I think we are in that direction. Medical tourism means a centre that has what it takes to attract people from far and wide to come and access medical care. And it has to do with standardization. If you standardize a service, people will like to come. It also entails making information, concerning the centre in the media, in the internet.  We have a website and some individuals from outside have actually accessed our website and they were surprised that we have a functional website. They were able to get a lot of information, and when they came to Nigeria, they were amazed that we have such a good centre. Now, it also has to do with the state-of-the-art equipment, and cutting edge equipment.  And some of the equipment I have mentioned are state-of-the-act equipment, that  compared to any part of the world, you can measure up. And so, we are in that direction, I believe that when we have succeeded in polishing the centre, and computerizing the centre, you will see that people will come from other places, even from outside the country to come and access here. I believe we will be fulfilling that medical tourism you are talking about.  

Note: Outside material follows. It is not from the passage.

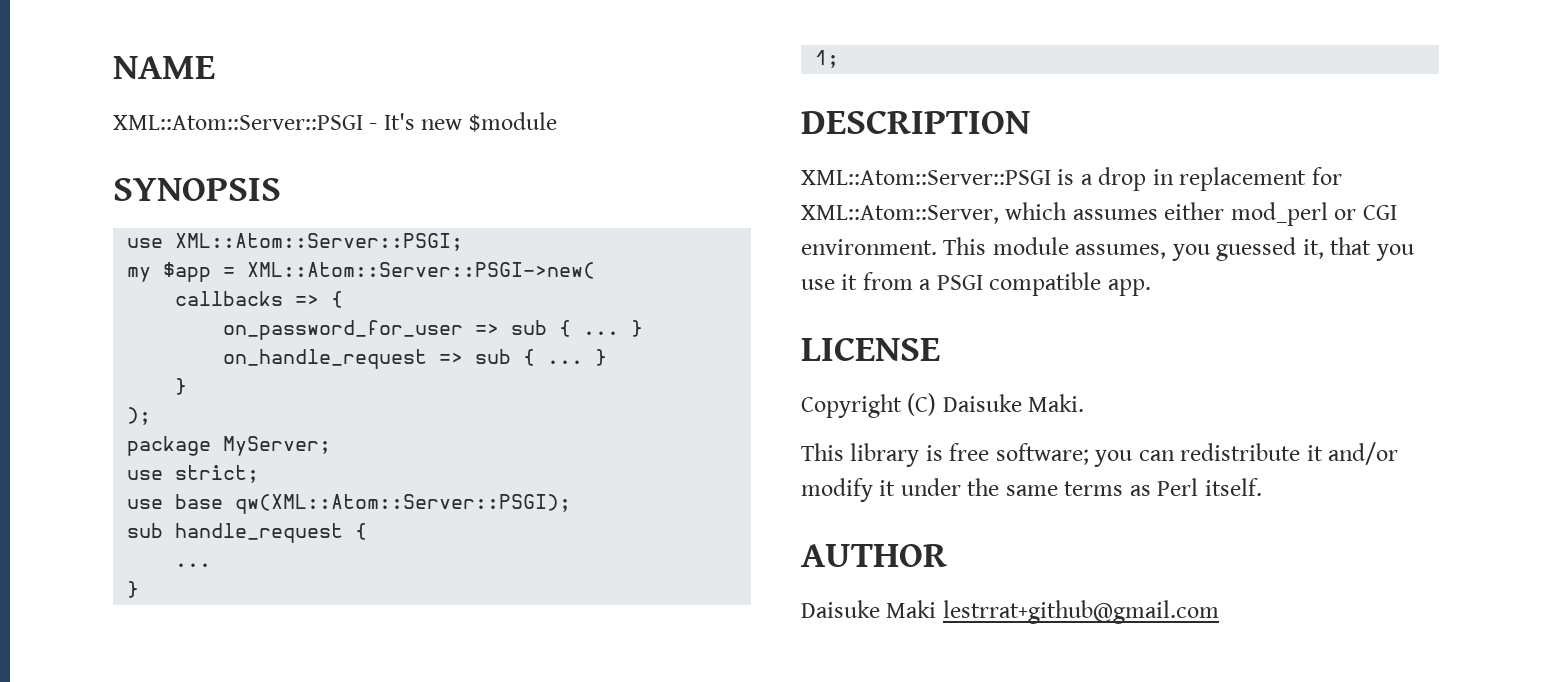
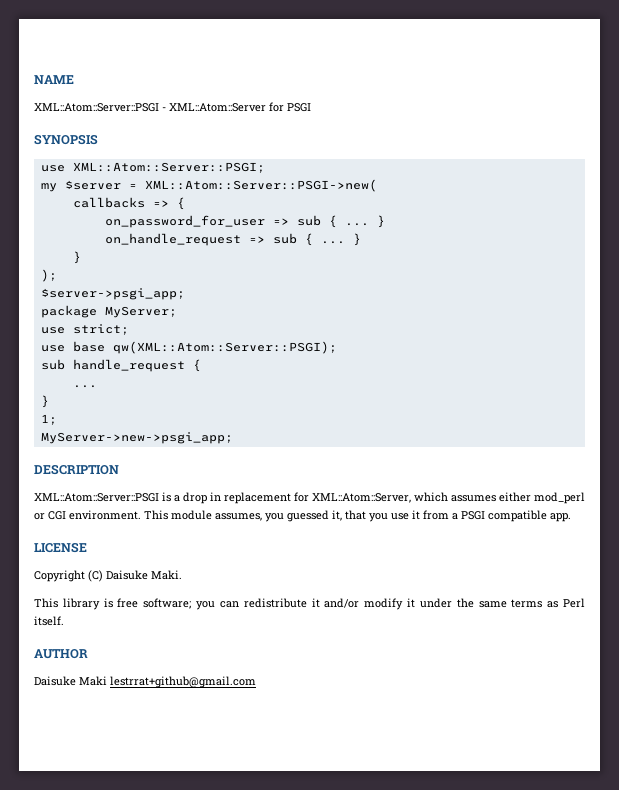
[383,112,557,132] It's new $module -> [169,102,311,112] XML::Atom::Server for PSGI
[163,262,212,282] $app -> [64,180,121,190] $server
(152, 416) none -> [40,288,185,300] // $server->psgi_app;
(840, 59) none -> [40,432,233,444] // MyServer->new->psgi_app;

Outside government subventions, do you think the medical schools you have can survive on their own, if well structured?  
Yes. I think they can survive. The government is trying and they provide these funds, and like I said, some of these funds are largely siphoned and squandered. If all the funds given to the medical centres and the teaching hospitals are judiciously utilized, we will be able to run the place. We also have to generate internally-generated revenues to support some of the things that we do. So, government alone cannot do all. And that's why recently, government has advised medical centres to go into public-private partnership in order to bridge whatever gaps that are there. We are also thinking in that direction. Any structure that we cannot quickly get the capital to construct, we are going to go into public private partnership. In fact, it's easier to run a teaching hospital than to run a university because they generate money from patients and then you plough it back to the system.
With the structures you have been able to provide on ground, would you say that the federal medical centres are being well-funded?  
They are not well-funded. I just said earlier that the funds being provided would have just done much more. But overall, we are not well-funded. For instance, we have never accessed our capital appropriation, 100 per cent. We have appropriation but at the end of it, you get twenty something percent, forty something percent.
At the end of it, you do your appropriation planning and at the end of it, you have projects not completed. So, you have to wait for another one or two years to look for funds to complete them. So, the funding is in trickles and I believe that if what was budgeted was released completely we would have made headways. I'm still appealing that subvention be increased. But government will say the funds are not available. And what they will do is give you an envelope. Whatever you see in the envelope is what you get. If the provision is not based on your needs or your potential to grow, it's just push kind of thing.